• Task details
Go over the material below and report every line that contains the word "solid".
::: Extracted information
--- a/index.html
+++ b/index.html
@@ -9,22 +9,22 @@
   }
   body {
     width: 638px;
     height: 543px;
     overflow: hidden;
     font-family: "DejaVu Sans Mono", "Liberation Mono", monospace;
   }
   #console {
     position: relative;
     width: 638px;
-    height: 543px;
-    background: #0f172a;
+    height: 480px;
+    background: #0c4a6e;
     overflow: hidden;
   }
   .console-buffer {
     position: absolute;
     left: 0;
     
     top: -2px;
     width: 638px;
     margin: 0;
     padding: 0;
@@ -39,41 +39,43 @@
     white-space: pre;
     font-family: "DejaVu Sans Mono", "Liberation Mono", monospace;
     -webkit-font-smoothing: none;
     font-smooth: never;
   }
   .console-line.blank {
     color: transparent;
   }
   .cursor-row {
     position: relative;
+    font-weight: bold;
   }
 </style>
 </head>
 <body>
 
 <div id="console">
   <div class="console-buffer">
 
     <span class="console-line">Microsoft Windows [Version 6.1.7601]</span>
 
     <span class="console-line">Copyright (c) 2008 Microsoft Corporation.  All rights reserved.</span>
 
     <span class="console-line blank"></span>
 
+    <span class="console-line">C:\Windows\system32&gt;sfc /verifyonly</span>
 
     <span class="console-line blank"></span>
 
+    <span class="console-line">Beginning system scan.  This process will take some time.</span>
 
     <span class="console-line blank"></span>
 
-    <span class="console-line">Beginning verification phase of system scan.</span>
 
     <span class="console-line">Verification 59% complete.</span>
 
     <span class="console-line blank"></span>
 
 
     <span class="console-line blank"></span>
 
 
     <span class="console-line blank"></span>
::::::
::: Extracted information
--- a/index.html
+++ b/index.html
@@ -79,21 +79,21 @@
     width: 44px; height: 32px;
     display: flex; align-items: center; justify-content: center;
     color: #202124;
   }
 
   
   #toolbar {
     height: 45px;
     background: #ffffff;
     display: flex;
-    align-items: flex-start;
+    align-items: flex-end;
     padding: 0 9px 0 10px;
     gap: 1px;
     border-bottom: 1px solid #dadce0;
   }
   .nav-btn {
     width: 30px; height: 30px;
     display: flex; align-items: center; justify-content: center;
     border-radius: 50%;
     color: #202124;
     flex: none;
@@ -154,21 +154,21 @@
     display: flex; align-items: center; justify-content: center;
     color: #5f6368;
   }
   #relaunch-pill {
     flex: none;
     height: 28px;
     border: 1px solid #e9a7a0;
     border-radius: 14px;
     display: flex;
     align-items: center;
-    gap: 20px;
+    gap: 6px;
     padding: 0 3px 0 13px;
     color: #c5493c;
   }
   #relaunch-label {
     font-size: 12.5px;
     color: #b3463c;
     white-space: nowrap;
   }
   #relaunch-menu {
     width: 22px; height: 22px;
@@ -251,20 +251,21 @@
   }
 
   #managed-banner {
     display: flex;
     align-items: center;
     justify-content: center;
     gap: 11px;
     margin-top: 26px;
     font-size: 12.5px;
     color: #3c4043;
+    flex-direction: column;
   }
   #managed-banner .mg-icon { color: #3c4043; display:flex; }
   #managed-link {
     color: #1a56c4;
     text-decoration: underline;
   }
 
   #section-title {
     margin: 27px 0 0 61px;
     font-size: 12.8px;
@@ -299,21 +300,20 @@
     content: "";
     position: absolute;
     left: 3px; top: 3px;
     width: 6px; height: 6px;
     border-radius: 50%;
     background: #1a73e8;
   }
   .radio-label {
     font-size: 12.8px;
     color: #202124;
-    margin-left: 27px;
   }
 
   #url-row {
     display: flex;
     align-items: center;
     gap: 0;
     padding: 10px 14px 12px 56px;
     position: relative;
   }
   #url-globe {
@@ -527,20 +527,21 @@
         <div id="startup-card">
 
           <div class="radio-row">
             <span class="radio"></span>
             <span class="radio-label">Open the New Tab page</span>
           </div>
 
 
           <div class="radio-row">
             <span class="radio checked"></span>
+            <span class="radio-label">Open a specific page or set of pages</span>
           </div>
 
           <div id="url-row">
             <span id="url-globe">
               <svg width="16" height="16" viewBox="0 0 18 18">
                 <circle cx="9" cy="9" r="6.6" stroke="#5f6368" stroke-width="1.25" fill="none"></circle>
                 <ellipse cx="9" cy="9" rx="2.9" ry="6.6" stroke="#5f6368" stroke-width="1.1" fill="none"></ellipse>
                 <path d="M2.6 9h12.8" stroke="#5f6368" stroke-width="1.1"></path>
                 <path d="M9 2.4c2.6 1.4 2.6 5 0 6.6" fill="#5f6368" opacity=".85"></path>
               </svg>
::::::
• Result of this task
     border-bottom: 1px solid #dadce0;
     border: 1px solid #e9a7a0;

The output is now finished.